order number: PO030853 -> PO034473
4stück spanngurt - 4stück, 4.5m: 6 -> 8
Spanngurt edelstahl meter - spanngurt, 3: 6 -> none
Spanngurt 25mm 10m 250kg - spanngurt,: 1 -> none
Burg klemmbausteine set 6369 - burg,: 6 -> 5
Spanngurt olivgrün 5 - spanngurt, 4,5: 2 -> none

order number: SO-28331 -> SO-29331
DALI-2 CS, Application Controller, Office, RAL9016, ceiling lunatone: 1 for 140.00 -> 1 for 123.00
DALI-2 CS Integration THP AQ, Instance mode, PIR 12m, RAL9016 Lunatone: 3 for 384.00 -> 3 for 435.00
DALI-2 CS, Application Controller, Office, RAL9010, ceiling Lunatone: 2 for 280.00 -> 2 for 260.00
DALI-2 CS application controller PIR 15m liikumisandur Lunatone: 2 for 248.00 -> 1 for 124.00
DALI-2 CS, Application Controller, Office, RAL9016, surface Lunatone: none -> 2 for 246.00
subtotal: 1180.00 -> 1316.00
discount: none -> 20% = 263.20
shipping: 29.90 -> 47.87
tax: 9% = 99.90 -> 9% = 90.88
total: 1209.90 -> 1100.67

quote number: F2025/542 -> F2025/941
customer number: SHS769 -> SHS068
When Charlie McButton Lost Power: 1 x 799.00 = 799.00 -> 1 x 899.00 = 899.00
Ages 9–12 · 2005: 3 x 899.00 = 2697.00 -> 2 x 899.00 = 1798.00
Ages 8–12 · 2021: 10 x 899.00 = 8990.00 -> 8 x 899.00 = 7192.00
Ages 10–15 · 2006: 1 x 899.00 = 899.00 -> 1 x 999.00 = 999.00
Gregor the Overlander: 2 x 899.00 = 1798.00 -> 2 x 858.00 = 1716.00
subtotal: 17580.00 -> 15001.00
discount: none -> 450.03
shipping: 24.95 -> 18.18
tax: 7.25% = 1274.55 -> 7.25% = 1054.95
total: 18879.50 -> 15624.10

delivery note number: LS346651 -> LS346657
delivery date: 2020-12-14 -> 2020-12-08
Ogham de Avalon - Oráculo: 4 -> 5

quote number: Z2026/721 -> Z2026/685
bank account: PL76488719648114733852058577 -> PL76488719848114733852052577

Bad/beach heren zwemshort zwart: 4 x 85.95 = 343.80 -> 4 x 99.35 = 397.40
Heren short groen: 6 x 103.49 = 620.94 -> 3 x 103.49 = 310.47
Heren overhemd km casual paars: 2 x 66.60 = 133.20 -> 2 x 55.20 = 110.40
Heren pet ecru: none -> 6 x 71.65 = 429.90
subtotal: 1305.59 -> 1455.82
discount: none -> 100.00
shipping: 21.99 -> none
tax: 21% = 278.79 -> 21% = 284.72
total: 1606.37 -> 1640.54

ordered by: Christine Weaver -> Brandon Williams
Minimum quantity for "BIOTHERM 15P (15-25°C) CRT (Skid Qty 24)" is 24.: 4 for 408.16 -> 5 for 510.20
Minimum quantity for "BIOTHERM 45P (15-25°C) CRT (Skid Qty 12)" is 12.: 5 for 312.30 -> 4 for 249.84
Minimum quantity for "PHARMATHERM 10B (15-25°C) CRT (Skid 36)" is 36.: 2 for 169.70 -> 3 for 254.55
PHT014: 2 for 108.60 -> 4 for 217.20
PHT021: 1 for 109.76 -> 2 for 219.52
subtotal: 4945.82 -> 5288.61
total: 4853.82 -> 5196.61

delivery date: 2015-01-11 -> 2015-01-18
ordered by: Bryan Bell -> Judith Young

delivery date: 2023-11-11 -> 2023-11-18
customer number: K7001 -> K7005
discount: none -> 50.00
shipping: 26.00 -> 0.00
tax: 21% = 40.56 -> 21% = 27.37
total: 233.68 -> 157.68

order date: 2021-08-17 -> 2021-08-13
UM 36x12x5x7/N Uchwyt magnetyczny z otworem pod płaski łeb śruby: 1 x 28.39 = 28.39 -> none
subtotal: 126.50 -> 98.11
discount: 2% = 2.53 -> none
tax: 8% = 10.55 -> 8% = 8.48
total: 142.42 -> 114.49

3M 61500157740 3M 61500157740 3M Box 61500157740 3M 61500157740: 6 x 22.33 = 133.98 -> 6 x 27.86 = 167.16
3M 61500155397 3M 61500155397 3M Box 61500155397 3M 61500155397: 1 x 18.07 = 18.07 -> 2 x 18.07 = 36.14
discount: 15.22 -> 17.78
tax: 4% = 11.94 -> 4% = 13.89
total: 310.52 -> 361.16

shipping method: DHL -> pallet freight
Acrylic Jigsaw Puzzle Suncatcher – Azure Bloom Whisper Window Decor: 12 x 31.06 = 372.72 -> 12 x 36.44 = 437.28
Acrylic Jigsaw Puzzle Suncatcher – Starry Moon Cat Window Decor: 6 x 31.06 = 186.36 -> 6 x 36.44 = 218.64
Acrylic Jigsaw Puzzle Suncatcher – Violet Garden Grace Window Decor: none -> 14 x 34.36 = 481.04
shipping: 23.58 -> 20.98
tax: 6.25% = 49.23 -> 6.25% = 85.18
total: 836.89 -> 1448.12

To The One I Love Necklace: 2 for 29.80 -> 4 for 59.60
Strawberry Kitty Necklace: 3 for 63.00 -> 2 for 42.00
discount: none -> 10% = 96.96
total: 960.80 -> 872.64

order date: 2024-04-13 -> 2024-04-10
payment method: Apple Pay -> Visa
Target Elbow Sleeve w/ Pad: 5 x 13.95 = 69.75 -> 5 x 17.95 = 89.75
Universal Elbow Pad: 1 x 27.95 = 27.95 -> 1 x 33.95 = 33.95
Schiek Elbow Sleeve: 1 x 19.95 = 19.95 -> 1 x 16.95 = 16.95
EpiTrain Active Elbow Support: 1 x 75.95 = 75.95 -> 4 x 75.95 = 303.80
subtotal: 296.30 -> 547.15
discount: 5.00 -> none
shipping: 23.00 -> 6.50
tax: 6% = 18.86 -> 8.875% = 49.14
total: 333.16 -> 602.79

* * *

[What to do]
When you reach the end of the data above, set it all down again unchanged.

[Solution to the exercise]
order number: PO030853 -> PO034473
4stück spanngurt - 4stück, 4.5m: 6 -> 8
Spanngurt edelstahl meter - spanngurt, 3: 6 -> none
Spanngurt 25mm 10m 250kg - spanngurt,: 1 -> none
Burg klemmbausteine set 6369 - burg,: 6 -> 5
Spanngurt olivgrün 5 - spanngurt, 4,5: 2 -> none

order number: SO-28331 -> SO-29331
DALI-2 CS, Application Controller, Office, RAL9016, ceiling lunatone: 1 for 140.00 -> 1 for 123.00
DALI-2 CS Integration THP AQ, Instance mode, PIR 12m, RAL9016 Lunatone: 3 for 384.00 -> 3 for 435.00
DALI-2 CS, Application Controller, Office, RAL9010, ceiling Lunatone: 2 for 280.00 -> 2 for 260.00
DALI-2 CS application controller PIR 15m liikumisandur Lunatone: 2 for 248.00 -> 1 for 124.00
DALI-2 CS, Application Controller, Office, RAL9016, surface Lunatone: none -> 2 for 246.00
subtotal: 1180.00 -> 1316.00
discount: none -> 20% = 263.20
shipping: 29.90 -> 47.87
tax: 9% = 99.90 -> 9% = 90.88
total: 1209.90 -> 1100.67

quote number: F2025/542 -> F2025/941
customer number: SHS769 -> SHS068
When Charlie McButton Lost Power: 1 x 799.00 = 799.00 -> 1 x 899.00 = 899.00
Ages 9–12 · 2005: 3 x 899.00 = 2697.00 -> 2 x 899.00 = 1798.00
Ages 8–12 · 2021: 10 x 899.00 = 8990.00 -> 8 x 899.00 = 7192.00
Ages 10–15 · 2006: 1 x 899.00 = 899.00 -> 1 x 999.00 = 999.00
Gregor the Overlander: 2 x 899.00 = 1798.00 -> 2 x 858.00 = 1716.00
subtotal: 17580.00 -> 15001.00
discount: none -> 450.03
shipping: 24.95 -> 18.18
tax: 7.25% = 1274.55 -> 7.25% = 1054.95
total: 18879.50 -> 15624.10

delivery note number: LS346651 -> LS346657
delivery date: 2020-12-14 -> 2020-12-08
Ogham de Avalon - Oráculo: 4 -> 5

quote number: Z2026/721 -> Z2026/685
bank account: PL76488719648114733852058577 -> PL76488719848114733852052577

Bad/beach heren zwemshort zwart: 4 x 85.95 = 343.80 -> 4 x 99.35 = 397.40
Heren short groen: 6 x 103.49 = 620.94 -> 3 x 103.49 = 310.47
Heren overhemd km casual paars: 2 x 66.60 = 133.20 -> 2 x 55.20 = 110.40
Heren pet ecru: none -> 6 x 71.65 = 429.90
subtotal: 1305.59 -> 1455.82
discount: none -> 100.00
shipping: 21.99 -> none
tax: 21% = 278.79 -> 21% = 284.72
total: 1606.37 -> 1640.54

ordered by: Christine Weaver -> Brandon Williams
Minimum quantity for "BIOTHERM 15P (15-25°C) CRT (Skid Qty 24)" is 24.: 4 for 408.16 -> 5 for 510.20
Minimum quantity for "BIOTHERM 45P (15-25°C) CRT (Skid Qty 12)" is 12.: 5 for 312.30 -> 4 for 249.84
Minimum quantity for "PHARMATHERM 10B (15-25°C) CRT (Skid 36)" is 36.: 2 for 169.70 -> 3 for 254.55
PHT014: 2 for 108.60 -> 4 for 217.20
PHT021: 1 for 109.76 -> 2 for 219.52
subtotal: 4945.82 -> 5288.61
total: 4853.82 -> 5196.61

delivery date: 2015-01-11 -> 2015-01-18
ordered by: Bryan Bell -> Judith Young

delivery date: 2023-11-11 -> 2023-11-18
customer number: K7001 -> K7005
discount: none -> 50.00
shipping: 26.00 -> 0.00
tax: 21% = 40.56 -> 21% = 27.37
total: 233.68 -> 157.68

order date: 2021-08-17 -> 2021-08-13
UM 36x12x5x7/N Uchwyt magnetyczny z otworem pod płaski łeb śruby: 1 x 28.39 = 28.39 -> none
subtotal: 126.50 -> 98.11
discount: 2% = 2.53 -> none
tax: 8% = 10.55 -> 8% = 8.48
total: 142.42 -> 114.49

3M 61500157740 3M 61500157740 3M Box 61500157740 3M 61500157740: 6 x 22.33 = 133.98 -> 6 x 27.86 = 167.16
3M 61500155397 3M 61500155397 3M Box 61500155397 3M 61500155397: 1 x 18.07 = 18.07 -> 2 x 18.07 = 36.14
discount: 15.22 -> 17.78
tax: 4% = 11.94 -> 4% = 13.89
total: 310.52 -> 361.16

shipping method: DHL -> pallet freight
Acrylic Jigsaw Puzzle Suncatcher – Azure Bloom Whisper Window Decor: 12 x 31.06 = 372.72 -> 12 x 36.44 = 437.28
Acrylic Jigsaw Puzzle Suncatcher – Starry Moon Cat Window Decor: 6 x 31.06 = 186.36 -> 6 x 36.44 = 218.64
Acrylic Jigsaw Puzzle Suncatcher – Violet Garden Grace Window Decor: none -> 14 x 34.36 = 481.04
shipping: 23.58 -> 20.98
tax: 6.25% = 49.23 -> 6.25% = 85.18
total: 836.89 -> 1448.12

To The One I Love Necklace: 2 for 29.80 -> 4 for 59.60
Strawberry Kitty Necklace: 3 for 63.00 -> 2 for 42.00
discount: none -> 10% = 96.96
total: 960.80 -> 872.64

order date: 2024-04-13 -> 2024-04-10
payment method: Apple Pay -> Visa
Target Elbow Sleeve w/ Pad: 5 x 13.95 = 69.75 -> 5 x 17.95 = 89.75
Universal Elbow Pad: 1 x 27.95 = 27.95 -> 1 x 33.95 = 33.95
Schiek Elbow Sleeve: 1 x 19.95 = 19.95 -> 1 x 16.95 = 16.95
EpiTrain Active Elbow Support: 1 x 75.95 = 75.95 -> 4 x 75.95 = 303.80
subtotal: 296.30 -> 547.15
discount: 5.00 -> none
shipping: 23.00 -> 6.50
tax: 6% = 18.86 -> 8.875% = 49.14
total: 333.16 -> 602.79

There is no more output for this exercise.